▶ [WHAT TO WORK ON]: Could you find each line of the data below that contains the word "justify" and copy those lines?

- - - - -

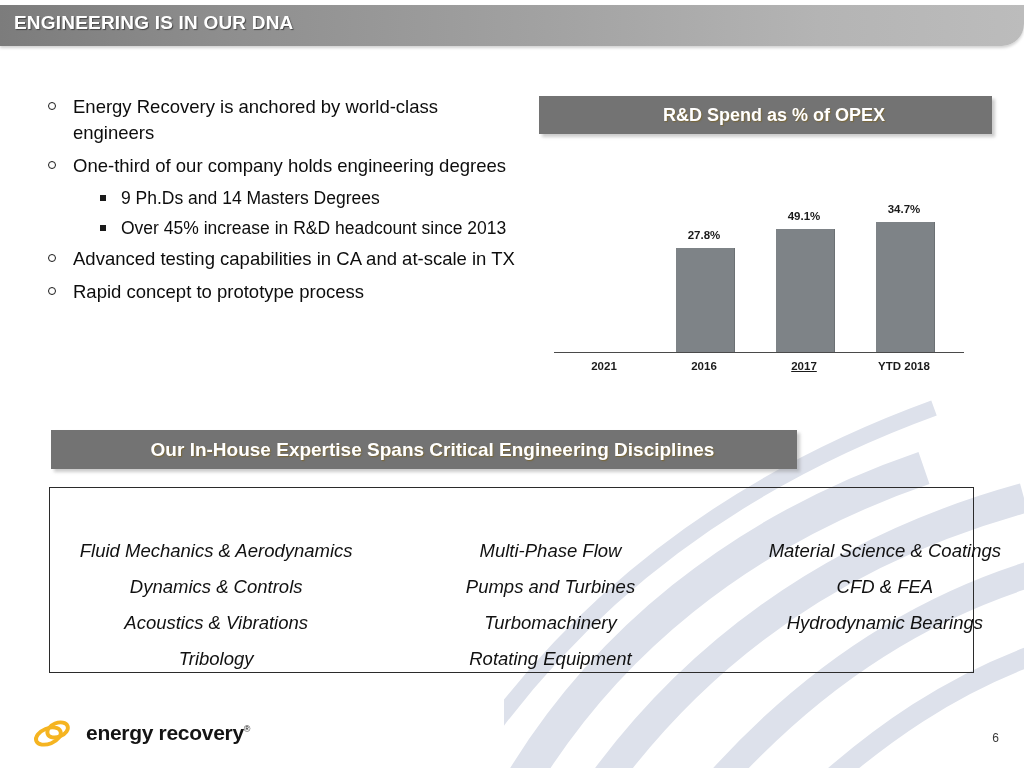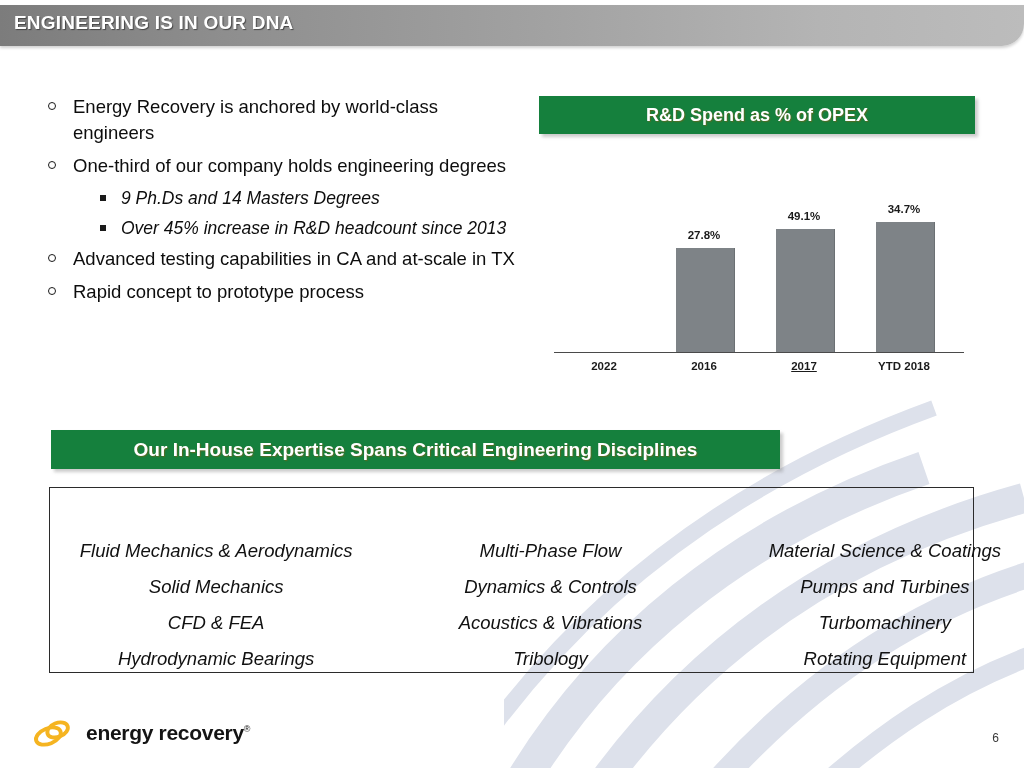--- a/index.html
+++ b/index.html
@@ -109,12 +109,13 @@
   
   .orange-banner {
     position: absolute;
-    background: #15803d;
+    background: #737373;
     box-shadow: 3px 3px 3px rgba(120,120,120,0.38);
     display: flex;
     align-items: center;
     justify-content: center;
     z-index: 2;
+    padding-left: 17px;
   }
   .orange-banner .banner-text {
     font-size: 18px;

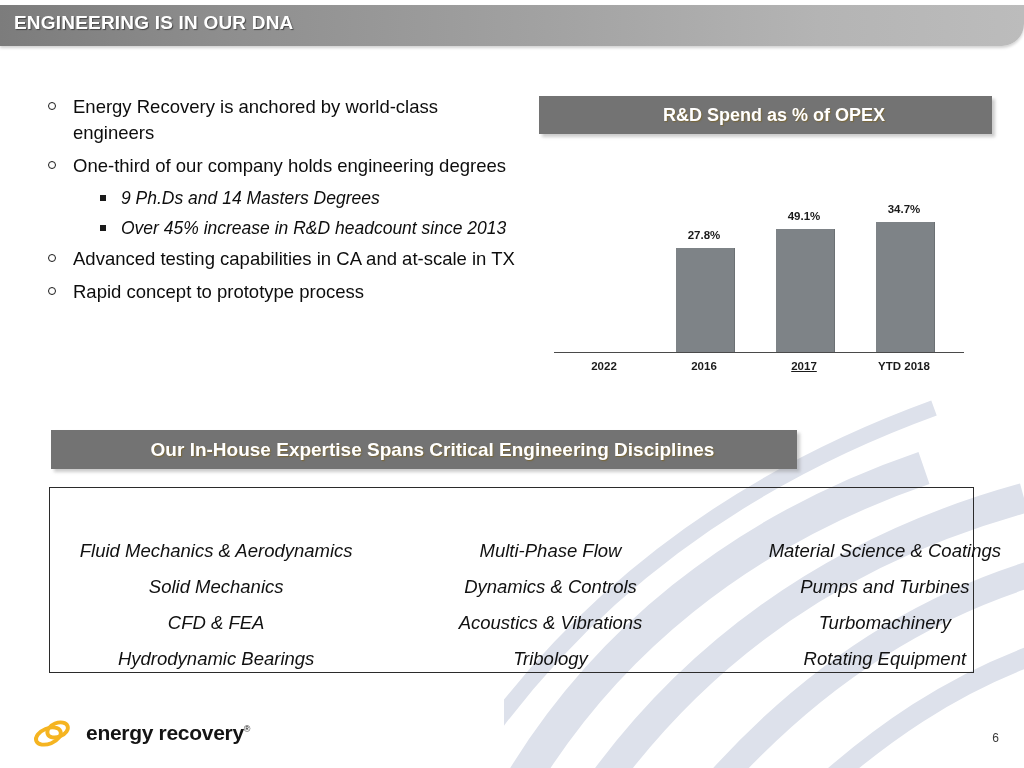--- a/index.html
+++ b/index.html
@@ -76,7 +76,6 @@
   .bullet.lvl2 {
     padding-left: 52px;
     margin-bottom: 5px;
-    font-style: italic;
   }
   .marker-circle {
     flex: 0 0 auto;

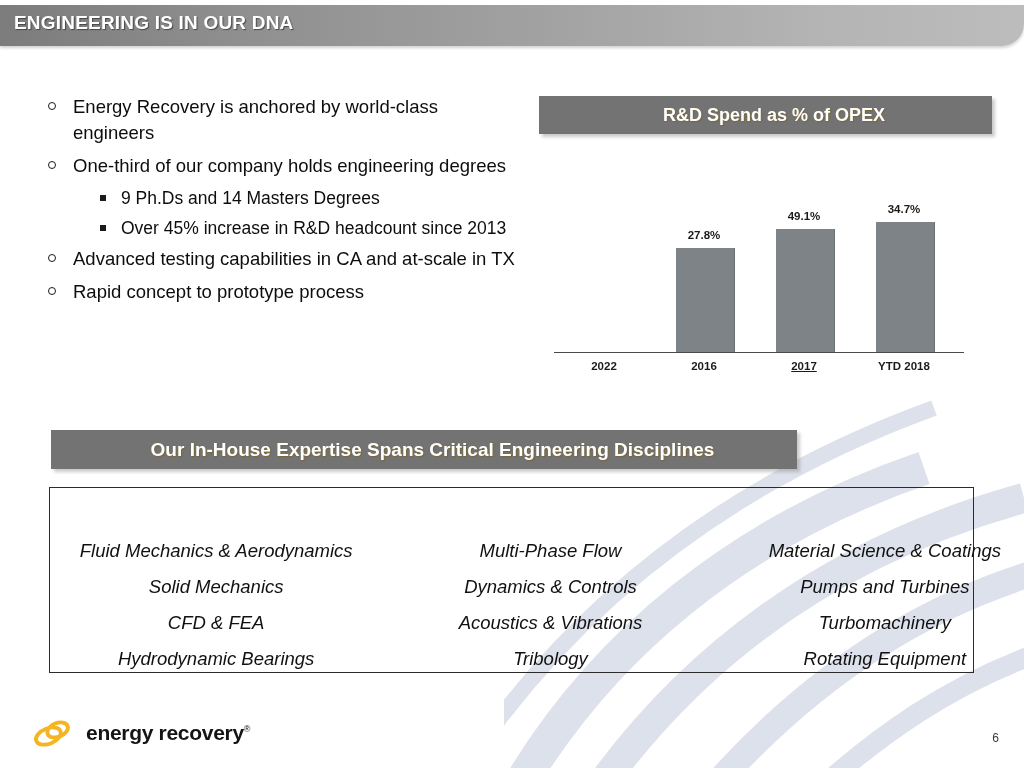--- a/index.html
+++ b/index.html
@@ -339,7 +339,7 @@
         </div>
       </div>
     <div class="axis-line"></div>
-  <div class="cat-label" style="left: 6px;">2022</div>
+  <div class="cat-label" style="left: 6px;">2021</div>
       <div class="cat-label" style="left: 106px;">2016</div>
       <div class="cat-label" style="left: 206px; text-decoration: underline;">2017</div>
       <div class="cat-label" style="left: 306px;">YTD 2018</div>

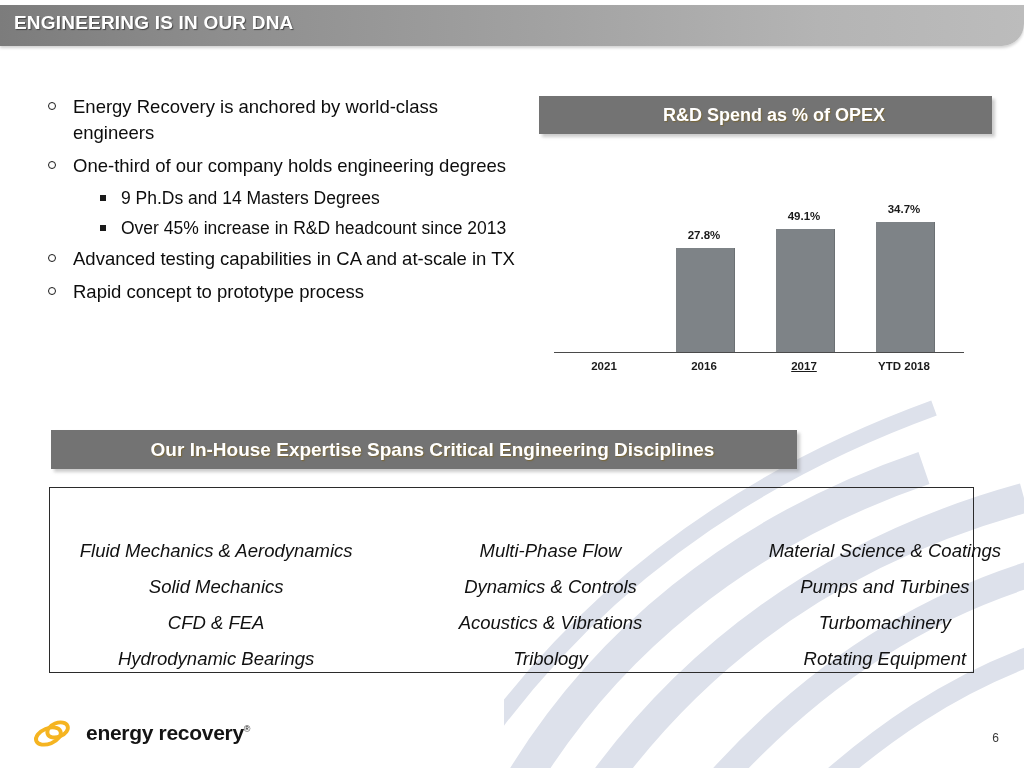--- a/index.html
+++ b/index.html
@@ -354,7 +354,6 @@
       <div class="discipline">Fluid Mechanics &amp; Aerodynamics</div>
       <div class="discipline">Multi-Phase Flow</div>
       <div class="discipline">Material Science &amp; Coatings</div>
-      <div class="discipline">Solid Mechanics</div>
       <div class="discipline">Dynamics &amp; Controls</div>
       <div class="discipline">Pumps and Turbines</div>
       <div class="discipline">CFD &amp; FEA</div>

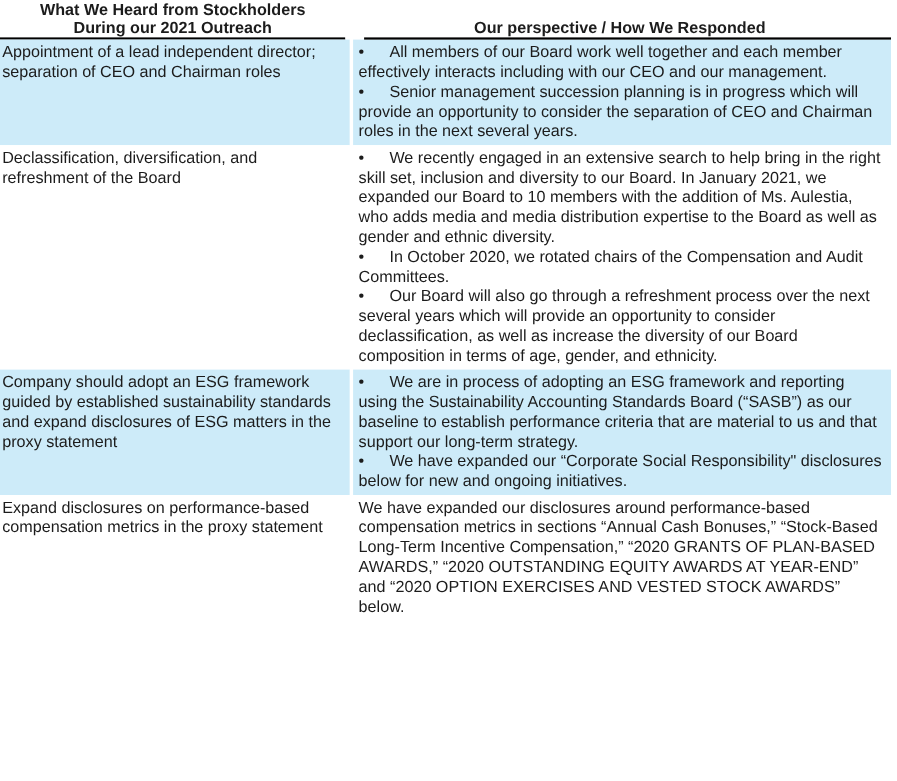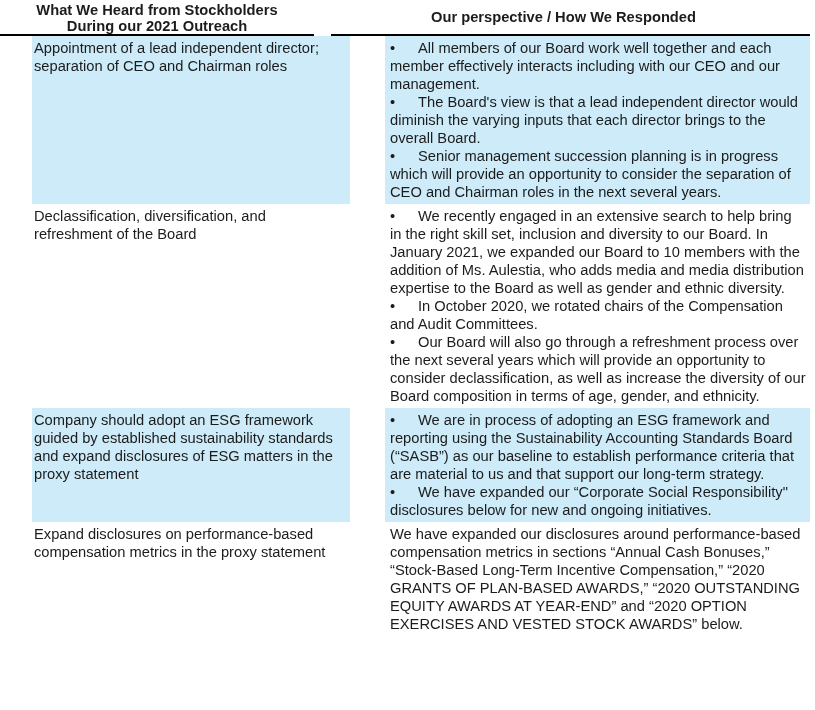--- a/index.html
+++ b/index.html
@@ -29,7 +29,7 @@
   }
   .header-right {
     position: relative;
-    display: flex; align-items: center; justify-content: center;
+    display: flex; align-items: flex-end; justify-content: center;
     padding-bottom: 2px;
   }
   .header-right::after {

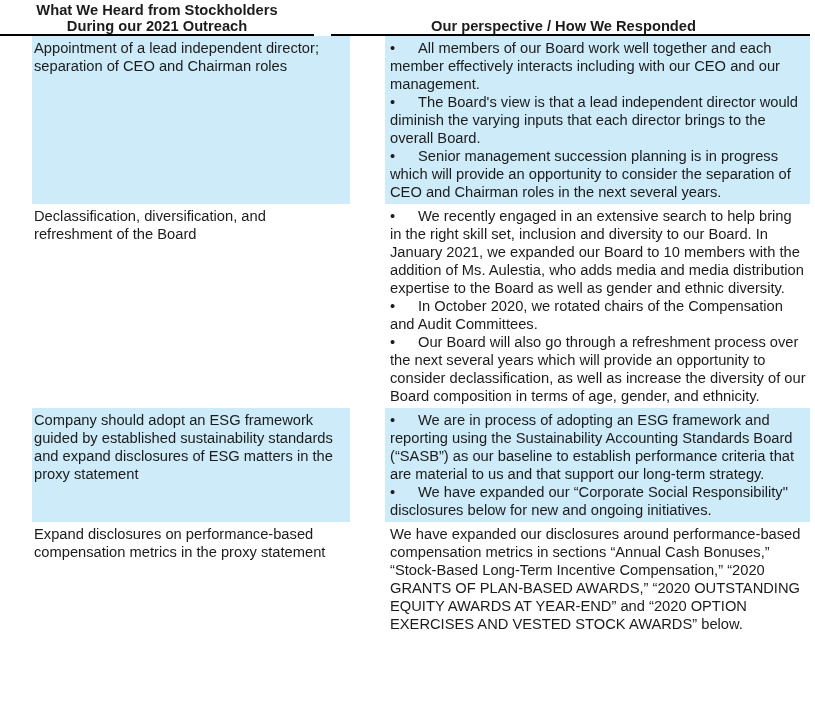--- a/index.html
+++ b/index.html
@@ -38,7 +38,7 @@
   }
 
   
-  .row .cell { background: #ffffff; margin-left: 32px; }
+  .row .cell { background: #ffffff; }
   .row.hl .cell { background: var(--hl); }
   .topic-cell   { padding: 3px 2px 3px 2px; }
   .response-cell{ padding: 3px 4px 3px 5px; }

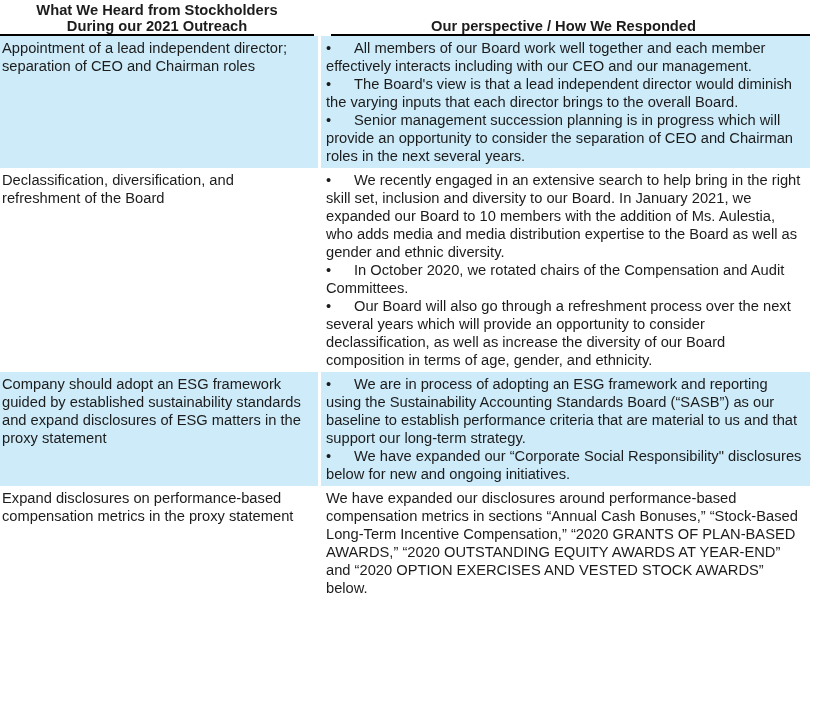--- a/index.html
+++ b/index.html
@@ -68,7 +68,6 @@
     <div class="cell col-right response-cell">
   <p class="item"><span class="bullet">•</span><span class="item-text">All members of our Board work well together and each member effectively interacts including with our CEO and our management.</span></p>
 
-  <p class="item"><span class="bullet">•</span><span class="item-text">The Board's view is that a lead independent director would diminish the varying inputs that each director brings to the overall Board.</span></p>
 
 
   <p class="item"><span class="bullet">•</span><span class="item-text">Senior management succession planning is in progress which will provide an opportunity to consider the separation of CEO and Chairman roles in the next several years.</span></p>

- - - - -

▶ [RESPONSE AREA]:
     justify-content: center;
-    display: flex; align-items: center; justify-content: center;
+    display: flex; align-items: flex-end; justify-content: center;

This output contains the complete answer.